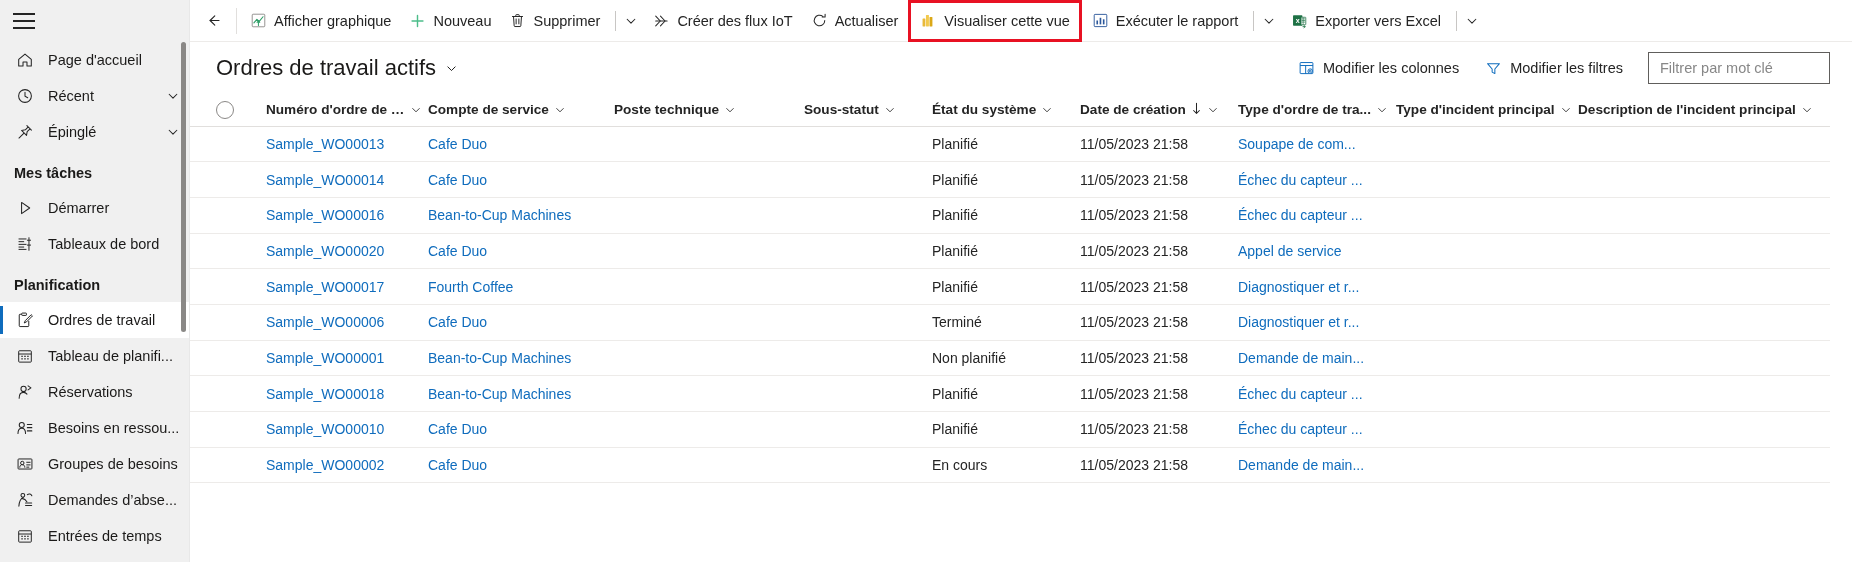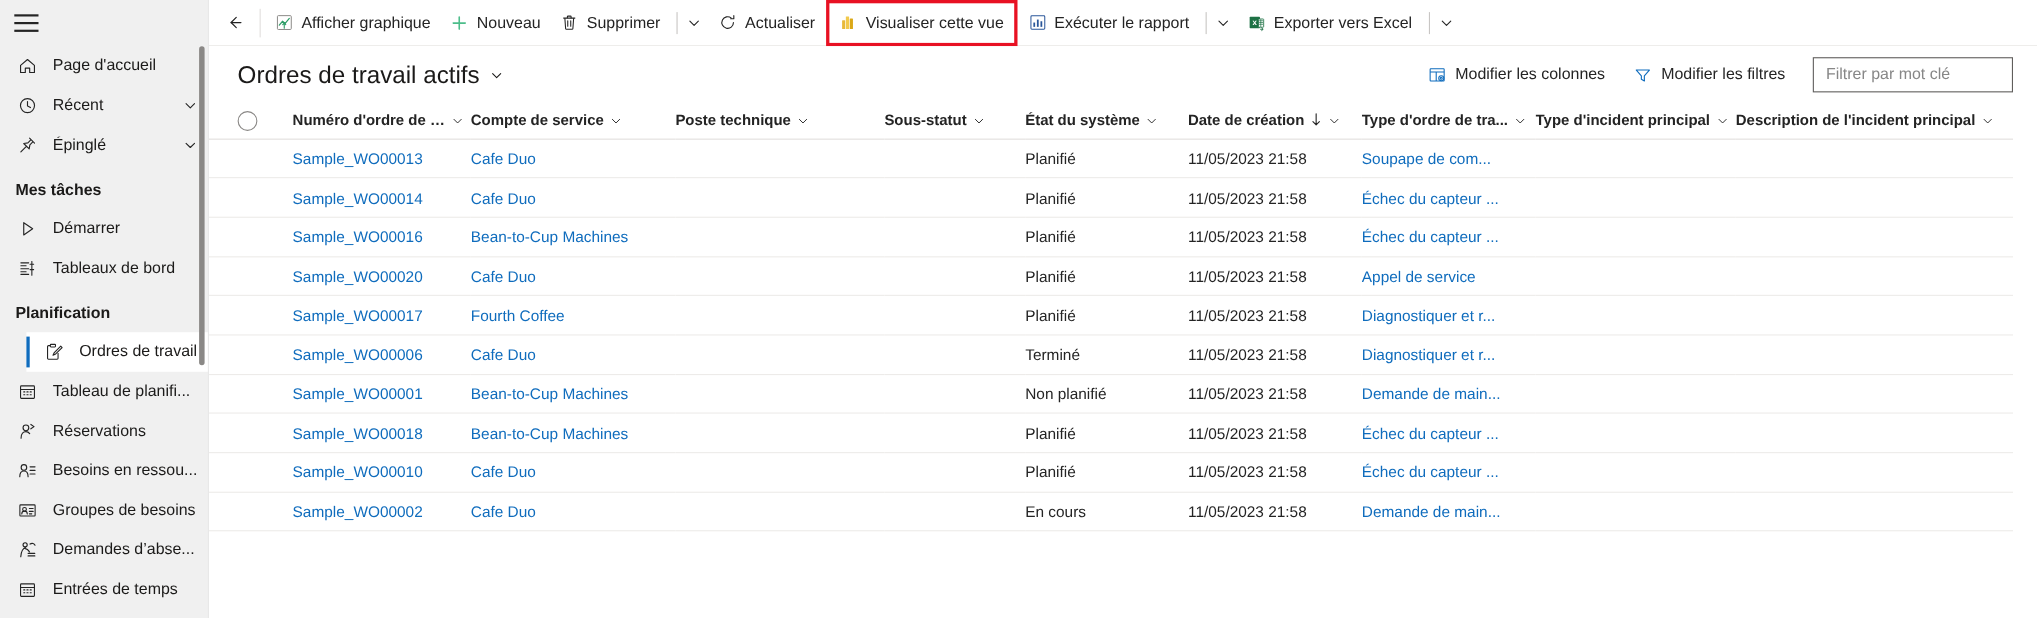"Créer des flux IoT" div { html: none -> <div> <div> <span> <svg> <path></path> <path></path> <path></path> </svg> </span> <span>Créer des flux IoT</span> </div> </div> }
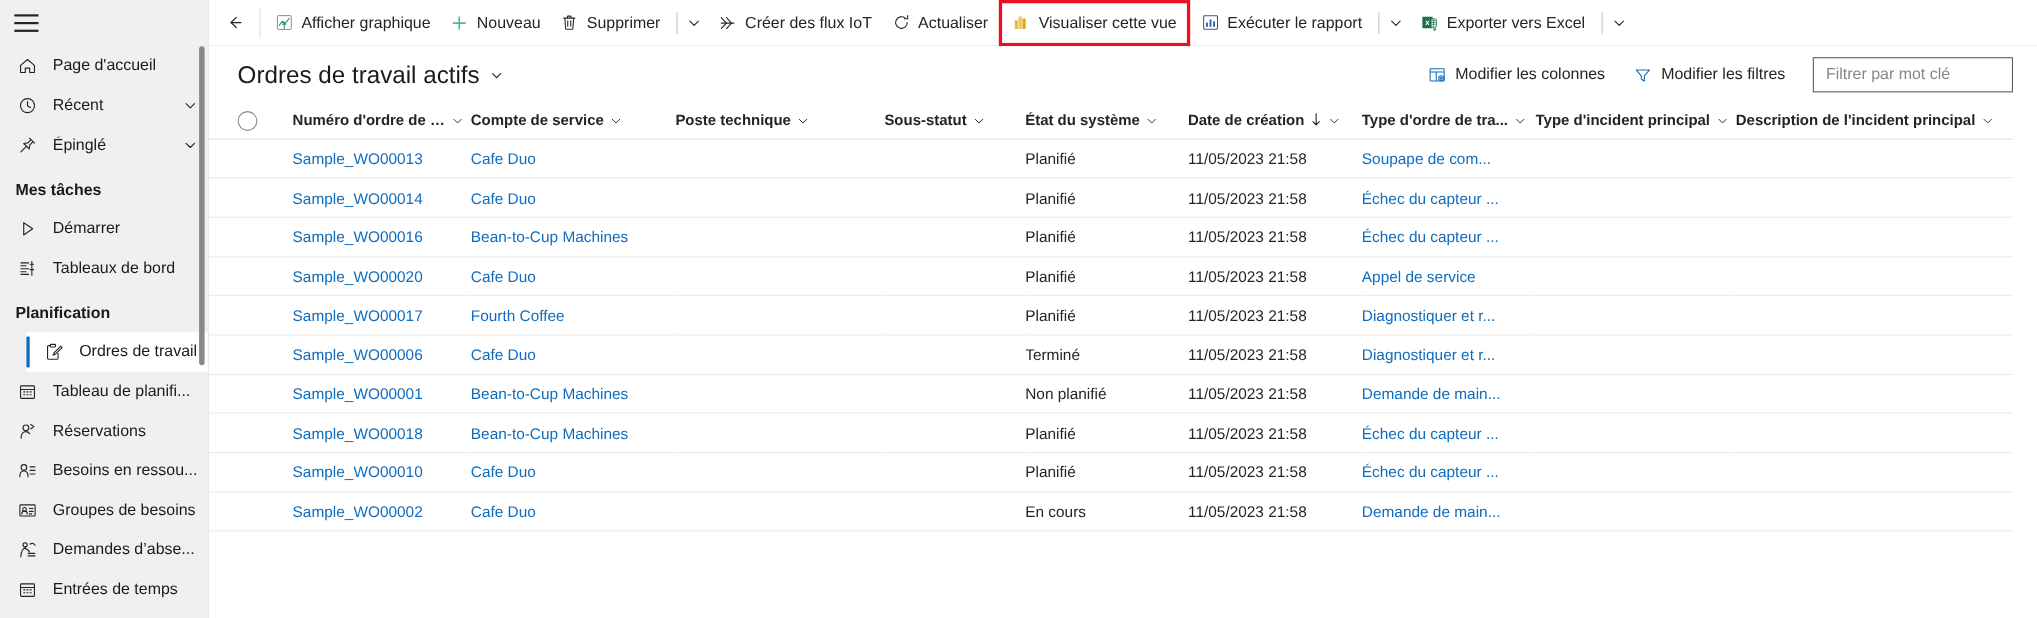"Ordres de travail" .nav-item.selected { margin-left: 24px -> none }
==
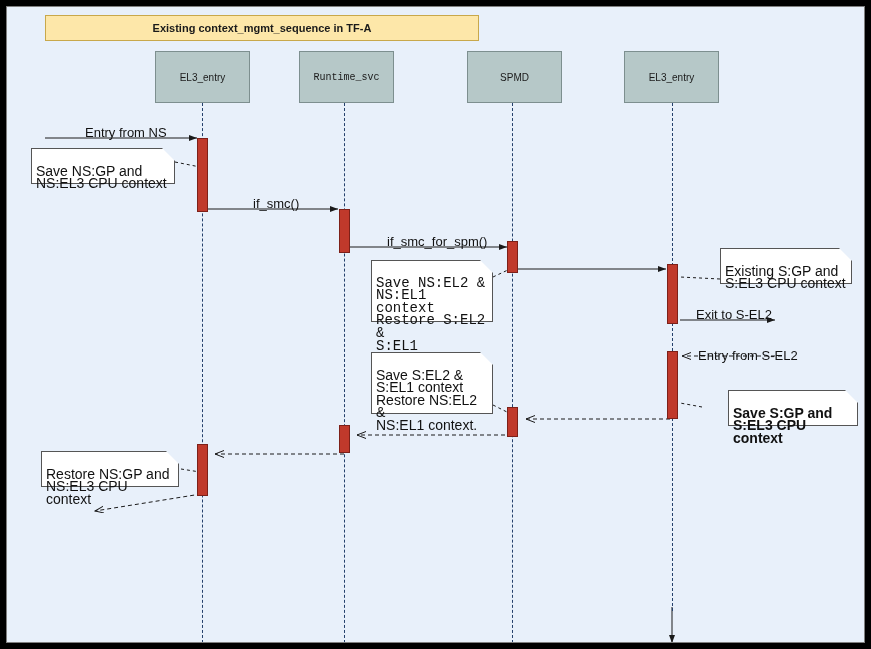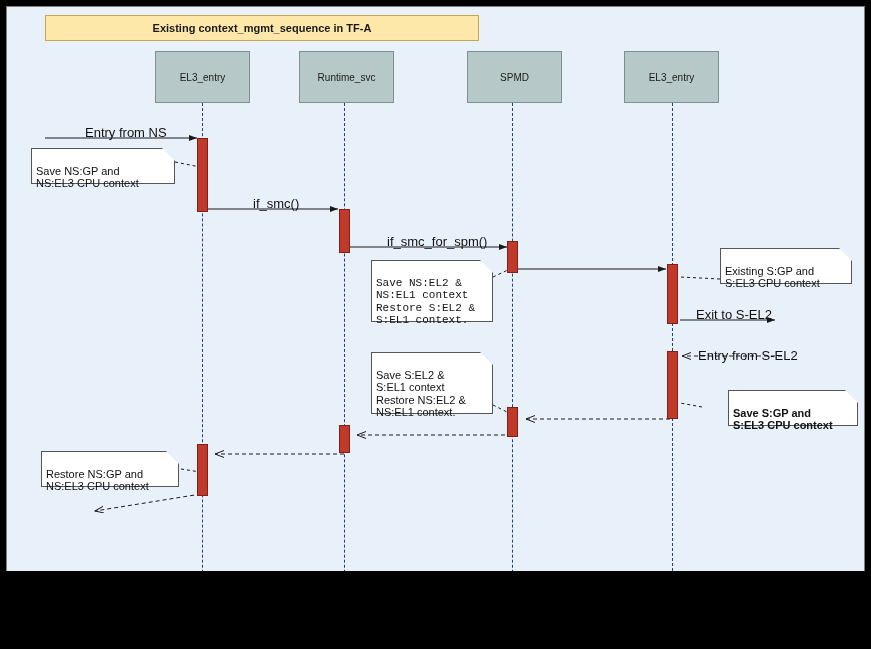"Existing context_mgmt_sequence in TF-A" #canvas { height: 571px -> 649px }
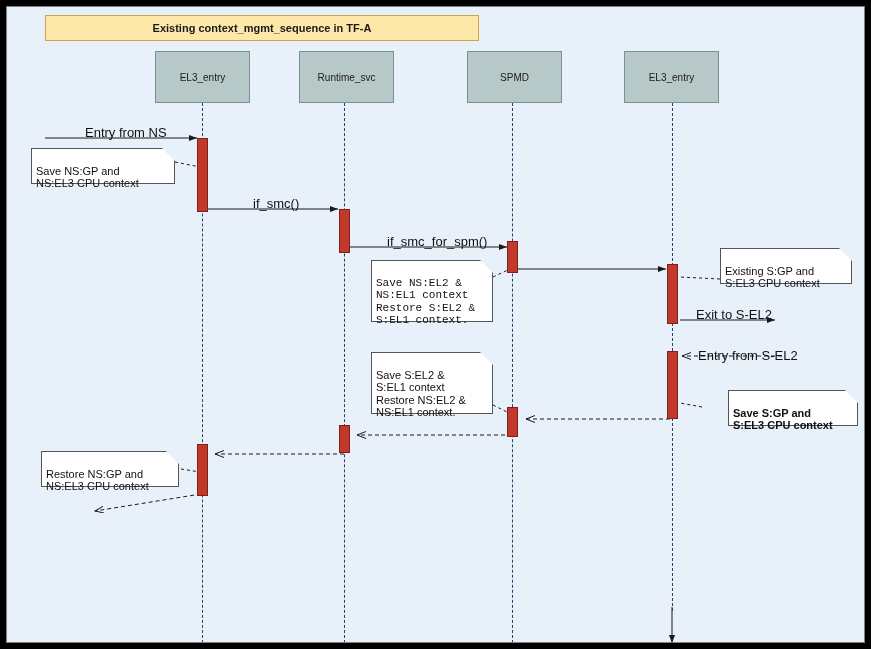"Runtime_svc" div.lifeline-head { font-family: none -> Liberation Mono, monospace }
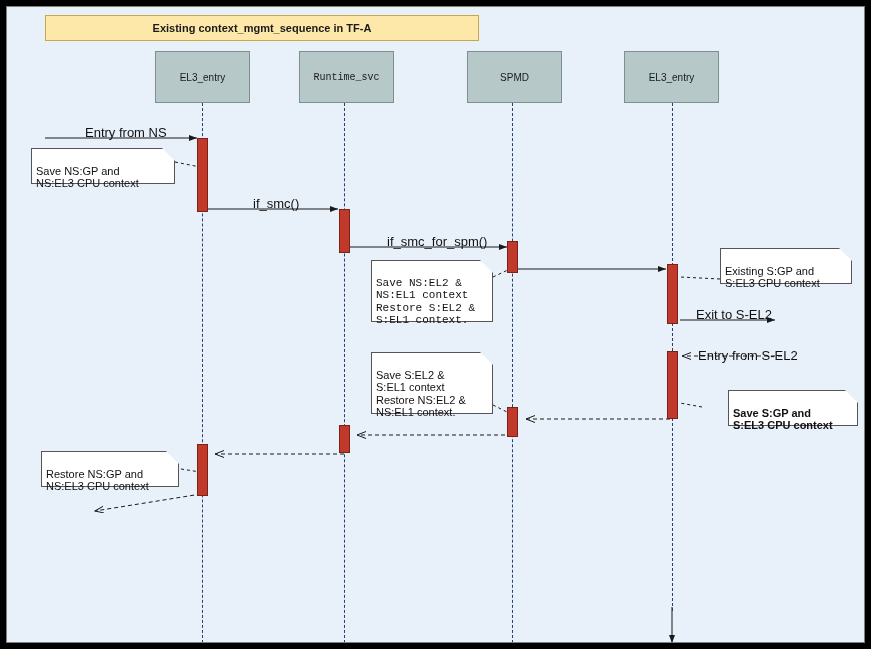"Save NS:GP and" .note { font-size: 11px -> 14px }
...
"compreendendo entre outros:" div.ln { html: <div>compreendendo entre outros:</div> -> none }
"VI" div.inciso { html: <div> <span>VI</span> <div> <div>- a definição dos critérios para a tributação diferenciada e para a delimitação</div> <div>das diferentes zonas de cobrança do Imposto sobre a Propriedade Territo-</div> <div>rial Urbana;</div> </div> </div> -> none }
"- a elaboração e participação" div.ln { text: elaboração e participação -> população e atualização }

WHAT YOU HAVE TO DO: Looking at the listing above, which lines run from the one containing "html: none ->" through the one containing "margin-left: 24px ->"? Print exactly those, ends included, pictures excluded.

WRITTEN RESPONSE:
"Créer des flux IoT" div { html: none -> <div> <div> <span> <svg> <path></path> <path></path> <path></path> </svg> </span> <span>Créer des flux IoT</span> </div> </div> }
"Ordres de travail" .nav-item.selected { margin-left: 24px -> none }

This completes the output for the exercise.